One chaplain's response to the survey typifies the difficulty the profession has in accepting the idea that psychological stress in chaplains can be converted to physical impairment. Although he reported in the survey no physical or psychological symptoms, he stated orally to the researcher that twice within the previous five years he had undergone triple bypass surgery and saw no connection between it and his vocation.
Denial of the reality of psychosomatic illness can result in serious difficulty. Paul has been a hospital chaplain for thirty-five years. He is loved for his capacity to teach the gentle art of pastoral care. Literally hundreds of chaplains and pastors have received their pastoral vision from Paul. But he has had little time for himself or his family. Every year or so, however, Paul is hospitalized for extreme fatigue and symptoms of heart attack.
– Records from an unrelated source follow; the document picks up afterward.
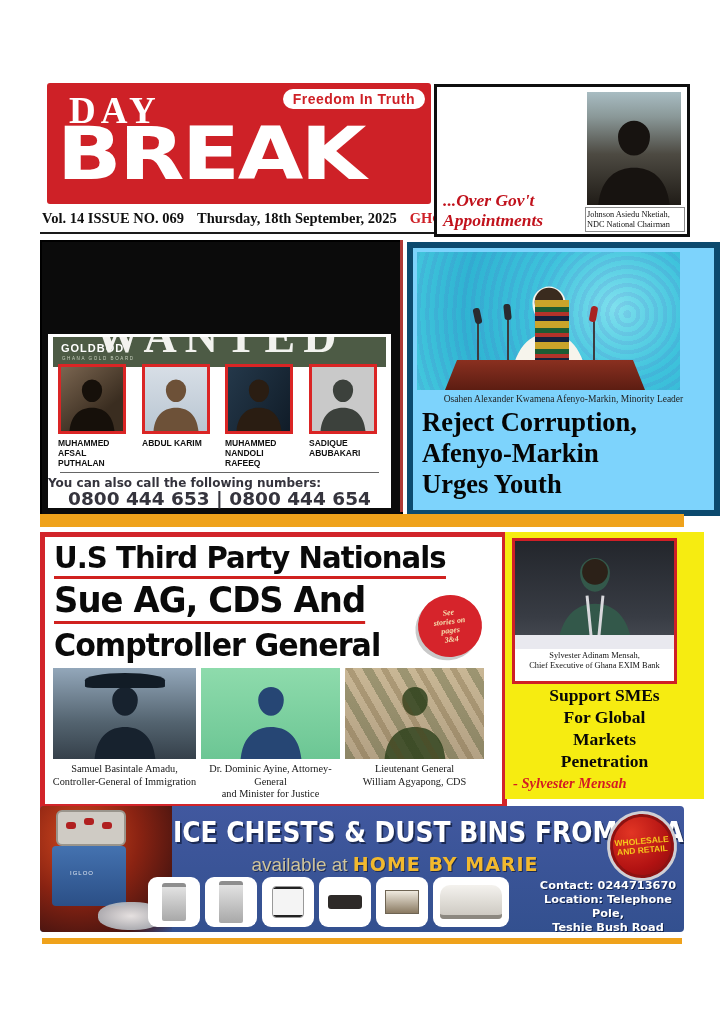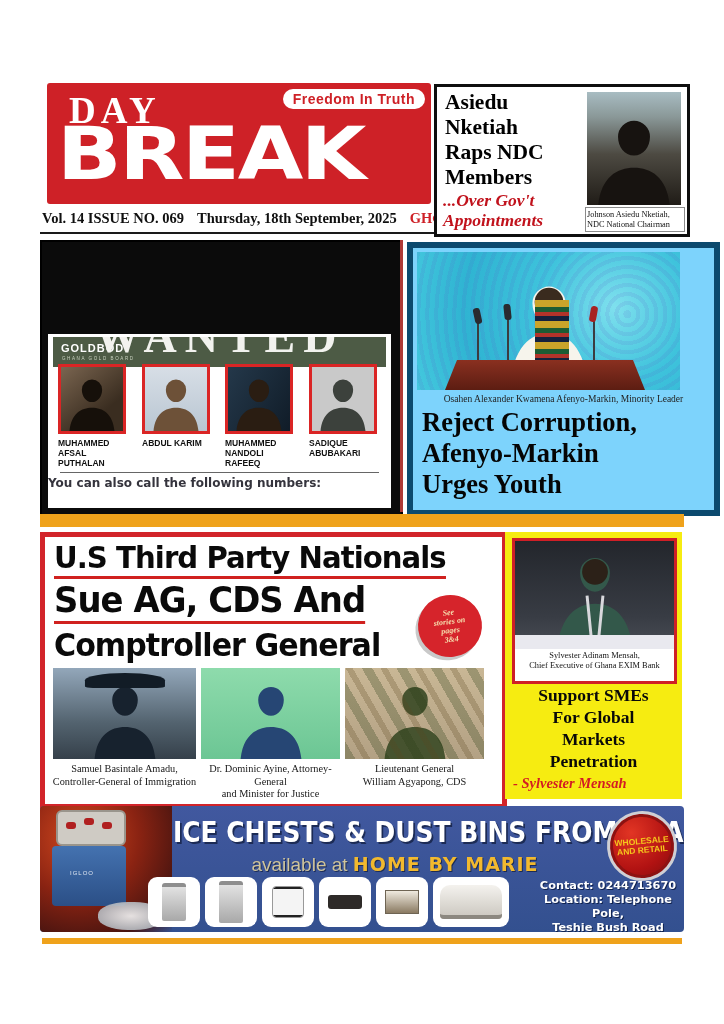--- a/index.html
+++ b/index.html
@@ -172,12 +172,6 @@
 <div class="abs" id="masthead-rule"></div>
 
 <div class="abs" id="asiedu-box">
-  <div class="abs" id="asiedu-headline">
-    <div>Asiedu</div>
-    <div>Nketiah</div>
-    <div>Raps NDC</div>
-    <div>Members</div>
-  </div>
   <div class="abs" id="asiedu-subhead">
     <div>...Over Gov't</div>
     <div>Appointments</div>

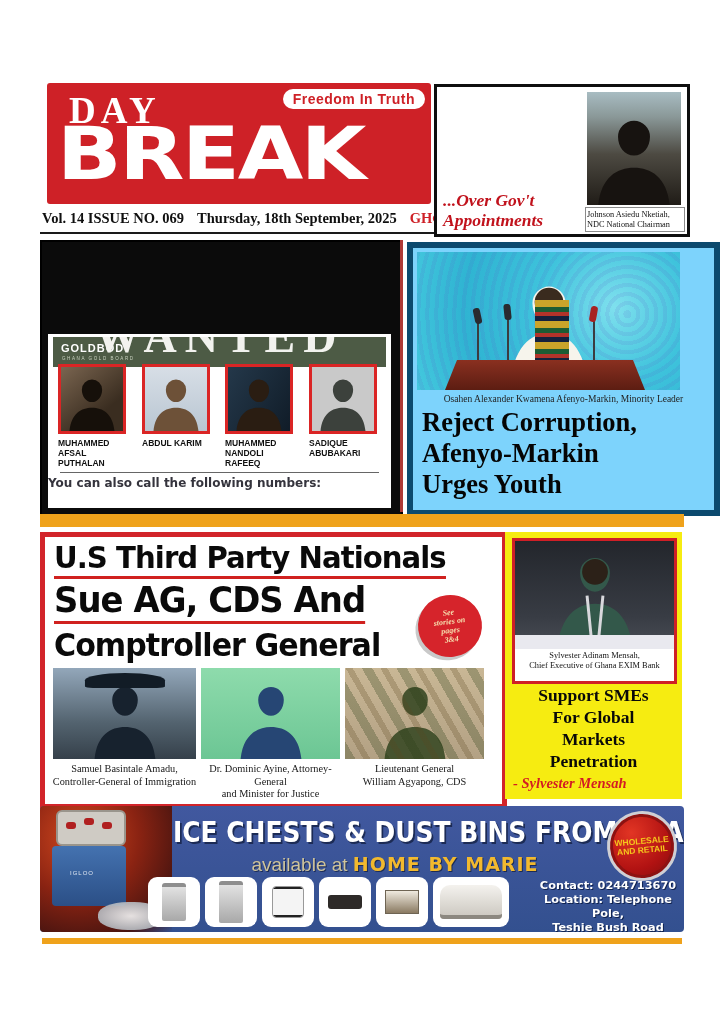--- a/index.html
+++ b/index.html
@@ -228,6 +228,7 @@
     </div>
     <div class="abs" id="call-divider"></div>
     <div class="abs" id="call-text">You can also call the following numbers:</div>
+    <div class="abs" id="call-numbers">0800 444 653 | 0800 444 654</div>
   </div>
 </div>
 <div class="abs" id="col-divider"></div>

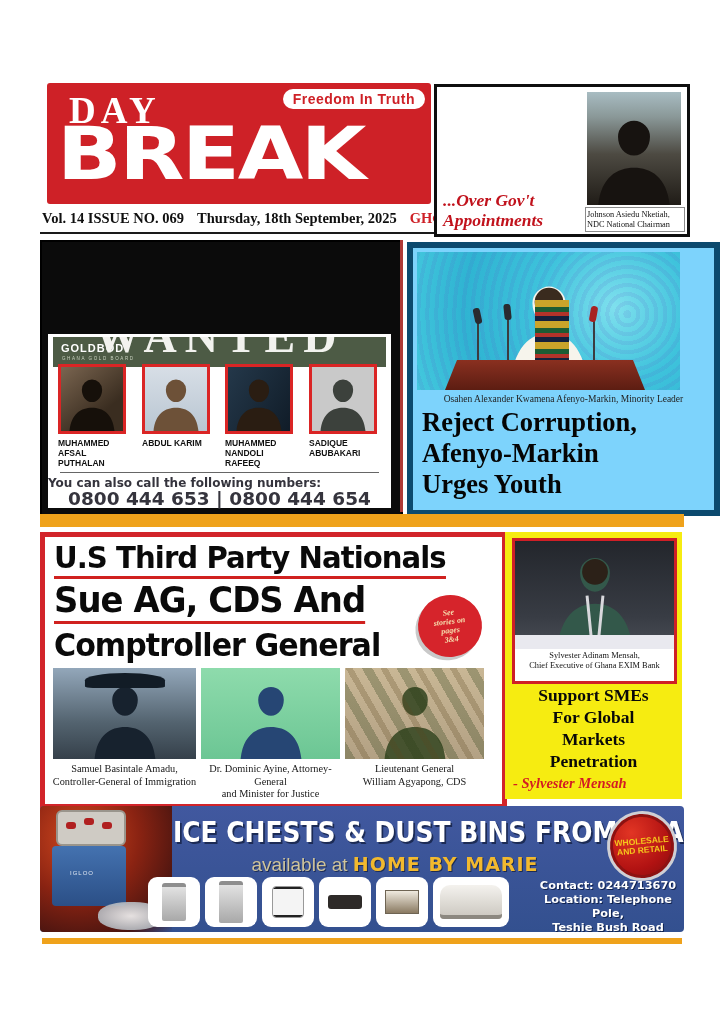--- a/index.html
+++ b/index.html
@@ -103,7 +103,7 @@
         rgba(40,60,20,.55) 0 9px, rgba(0,0,0,0) 9px 16px, rgba(90,70,30,.5) 16px 22px, rgba(0,0,0,0) 22px 30px);}
 
   
-  #sme-box{left:505px;top:532px;width:177px;height:267px;background:#f6ec11;}
+  #sme-box{left:505px;top:532px;width:199px;height:267px;background:#f6ec11;}
   #sme-frame{left:7px;top:6px;width:159px;height:140px;border:3px solid #cf1f26;background:#fff;}
   #sme-photo{left:0;top:0;width:159px;height:108px;overflow:hidden;
              background:linear-gradient(#23262c,#383c44 70%,#4a4e56);color:#33584a;}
Even in the hospital he makes himself available to his people. He won't admit the obvious relationship between the stress of his work and his hospitalizations. Paul's experience emphasizes the results of the study of stress in the chaplaincy.
The survey uncovered a number of startling findings concerning the overall health of hospital chaplains. Gastrointestinal complaints were the most prevalent (37 percent). A significant group reported cardiovascular symptoms (32 percent). Twenty-two percent experienced circulatory system difficulties.
Why do chaplains continue to deny the stress of their work? For one thing, stress-related diseases develop slowly after a crisis is encountered. Chaplains learn to adjust to symptoms of stress much like the victims of the Buffalo Creek flood, which nearly wiped out the town, had to adjust to the aftereffects. For more than two years after the dam burst, burying four thousand homes, survivors continued to suffer abnormally frequent major and minor physical ailments not directly caused by the accident. Chaplains also accept symptoms of stress as the necessary price that must be paid to carry out their pastoral role. The significance of the telltale symptoms are minimized or denied.
Unlike the treatment of infectious disease, which may require no more than a single shot of penicillin, the management of chronic stress-related illness demands a lifelong commitment to be responsible for maintaining one's own health. This requires hard work, serious commitment, and persistent practice of preventive techniques. Unfortunately, the busy life of the hospital chaplain often has no room for such a commitment in time and energy.
The summons "Love thy neighbor" takes priority over all else in the chaplain's daily schedule. Perhaps the chaplaincy needs to restudy that Biblical counsel in its entirety. The complete text reads "Love thy neighbour as thyself."
Notes:
Research for this article has come from the doctoral dissertation "The Effect of Work Role on the Mental Health of Hospital Chaplains," by Walter E. Kloss, Ph.D., 1983, on file at Newport University, Newport Beach, California.